Rotation on the coordinate plane This question was taken from Khan Academy's Prealculus section

My main issue here is figuring out the right plan of attack for this type of question. This is how I went about it.
1) I found the midpoints of both lines, $AB$ and $MN$ which happened to be $(1.5, -2.5)$ and $(-1.5, 3.5)$, respectively. 
2) Then using the two given points of each line I found the equations of the lines. 
$AB$ was $y=-3 x+2$ and $MN$ was $y=-\frac { 1 }{ 5 } x+\frac { 16 }{ 5 } $
3) Next I found the perpendicular bisectors of both lines by using their midpoints. These came out to be $y=\frac { 1 }{ 3 } x-3$ and $y=5x+11$
4) Then I calculated the point where these two lines intersect each other by setting both equations equal to each other and this point equaled to $(-3,-4)$
Now I am not sure whether or not I am going about this the right way and how to get the coordinates of the point he gave under the $90$ degree rotation
 A: Your methodology for finding the center of rotation is correct. 

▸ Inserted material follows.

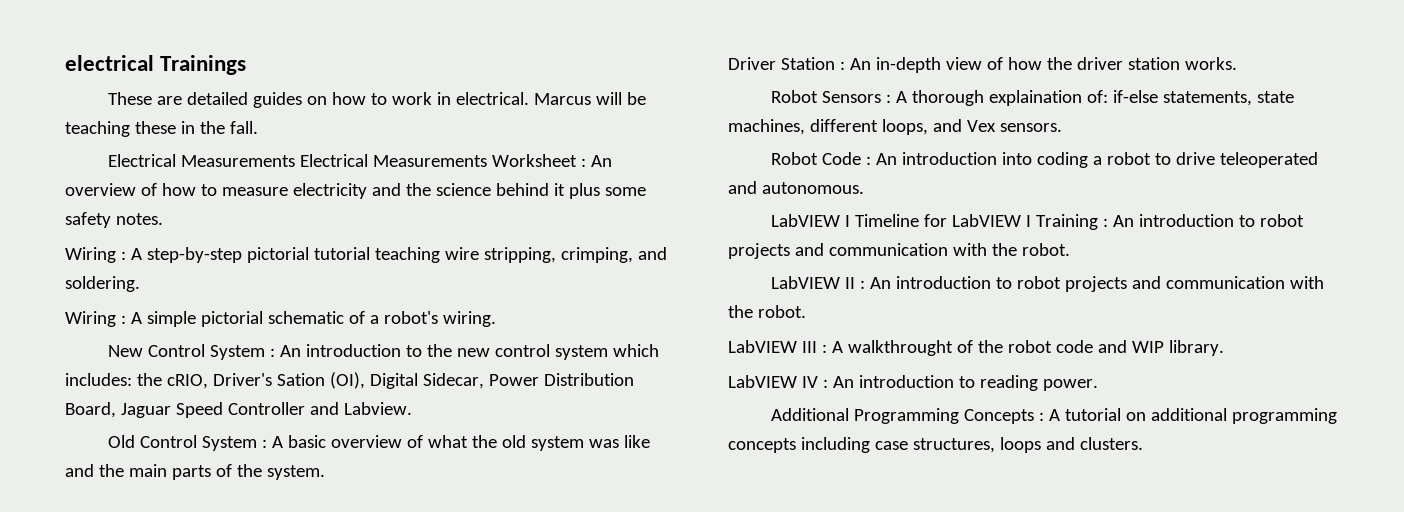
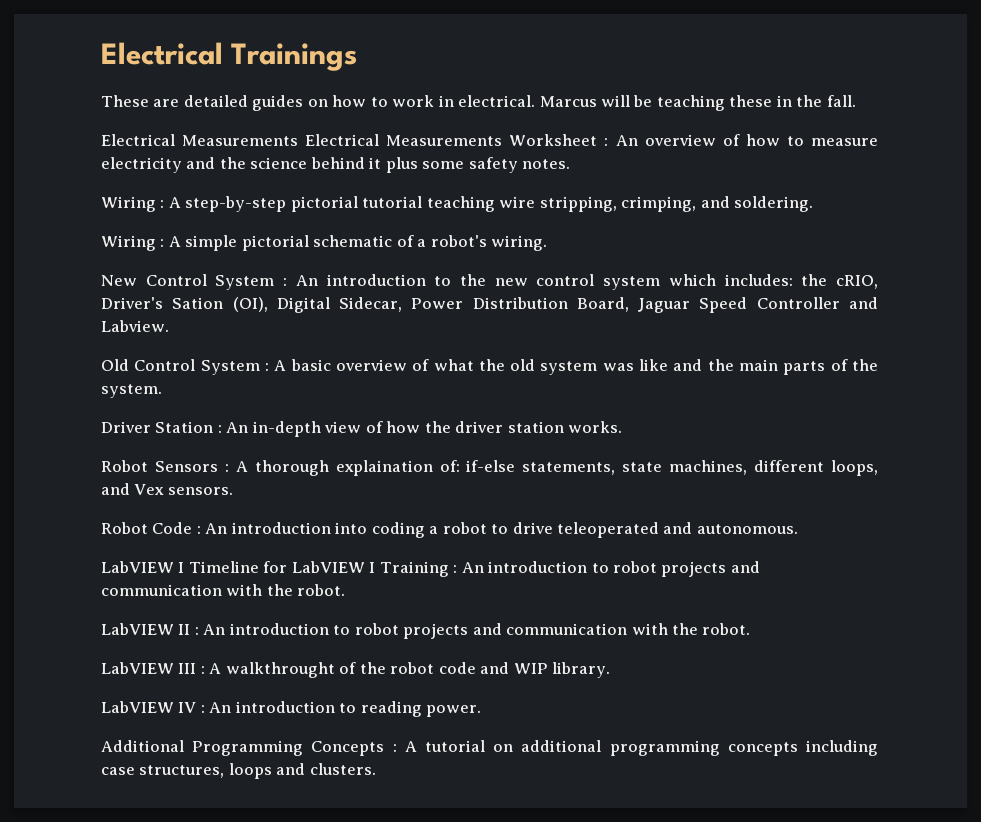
[65,55,154,71] electrical -> [101,42,223,65] Electrical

$\textbf{Hint}$ for the second part: Look up rotation matrices. Your image point $ \boldsymbol{r} = (x', y')$ satisfies the linear transformation equation:
$$
\boldsymbol{r} = \boldsymbol{x}_0 + R \boldsymbol{\Delta \boldsymbol{x}}
$$
This is basically a multiplication of a position vector $\Delta\boldsymbol{x}$ by a rotation matrix $R$ followed by a shift by a constant vector $\boldsymbol{x}_0$. You have all the information you need to determine $\boldsymbol{x}_0$, $R$ and $\Delta \boldsymbol{x}$. 
A: Let us call the point of intersection of perpendicular bisectors C$(-3,-4)$, and P$(-6,-2)$.
If we want to rotate P$(-6,-2)$ counterclockwise by 90 with center at C, we can shift P by a distance of PC on the perpendicular to PC at C.
Equation of Perpendicular to PC at C is , $-3x+2y-1=0$, Now tricky part is how to use the distance form , $\dfrac{x-x_1}{\cos\theta}=\dfrac{y-y_1}{\sin\theta}=\pm r$. If the slope of line is + then if we go toward +y i.e. +r we will actually be shifting the point clockwise so will use the distance  -r.
$\dfrac{x+3}{\cos\theta}=\dfrac{y+4}{\sin\theta}=- r$
A: Here's how to do this without matrices, using only the elementary tools you used so far:
Let's say that O is the center of rotation, X is the point you want to rotate, and Y is the point it rotates to. Since this is a 90 degrees rotation, the angle between lines OX and OY should be 90 degrees. You know the coordinates of O and X, so you can find the equation of the line OX, and then the equation of the line that is perpendicular to OX at O. Knowing the equation of this line, you can now find the point Y on it that has the particular distance from O equal to OX (which you can also calculate). You will find two possible points Y, of which one will correspond to clockwise and the other to counterclockwise rotation.